Who knows if the Broncos will ever be a dynasty? Who knows how long it will take for them to get back to the Super Bowl?
What I do know is that when we started this season in the gutter and I was out of reasons to believe that something could change it, the most unconventional QB in the country, with the most conventional coach in the league changed everything.
He did it with the least talent during the toughest part of their schedule. How do we explain that? I'm sure if we had the ability to sit down and talk with all of these players and coaches they would attribute it to hard work, believing in each other and never quitting. I'm sure that's a part of it.
For fans that watch this game every week though, we all know that we saw something unique. Something we may very well not see again for a long time. I don't know if it was magic, but it sure felt like magic at times.
I don't know if it was a miracle but it sure felt like some of those wins came from land of unicorns, Kardashian diamond anniversaries and cheap gasoline. I've spent this entire post trying to come up with some way to make a grand point as to why this season was so much different than every other 8-8 team that has gone on to win one wild-card game at home only to be blown out the next, but I can't place my finger on just one event.
There was one thing, though, that I do think in some ways encompasses just how "miraculous" or "ludicrous" or simply off the wall crazy this season was. It happened right after the Broncos stunned the world by beating theat home and sent this state into complete pandemonium.
It happened when someone simply noticed that Tebow threw for 316 yards. An innocuous, less-than-impressive number that has been reached who knows how many times in history by other QB's.

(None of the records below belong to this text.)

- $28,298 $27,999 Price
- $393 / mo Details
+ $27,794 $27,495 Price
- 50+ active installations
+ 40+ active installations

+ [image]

Tebow himself never mentioned the coincidence at all. Never acknowledged. Never deviated from his normal postgame comments of thanking Jesus and God blessing everyone.
Yet that next morning over 9 million people Googled the verse John 3:16.
Think about it. ESPN did that. Twitter and Facebook did that. A host of people with zero vested interest in any of the things that Tebow believes in did all of the footwork for him and put a Bible verse in front of millions of people around the globe. That just blows me away.
What did Tim do? He played his game, threw for a coincidental 316 yards and then spent some time afterwards with a kid with real world issues. The rest of us scoured the Internet trying to find all the pieces of a non-existent puzzle like we were in the middle of a Dan Brown novel... and we loved it.
Call it whatever you will. This season was full of something. I'm willing to stick with miracles. I hope that whatever happens over the next few months, and next couple of years, we will always be able to look back at this season and realize just how much fun this out of control circus really was. It made us all look like idiots and all look like geniuses at some point.
The Denver Broncos Miracle Men of 2011. Thanks for the memories.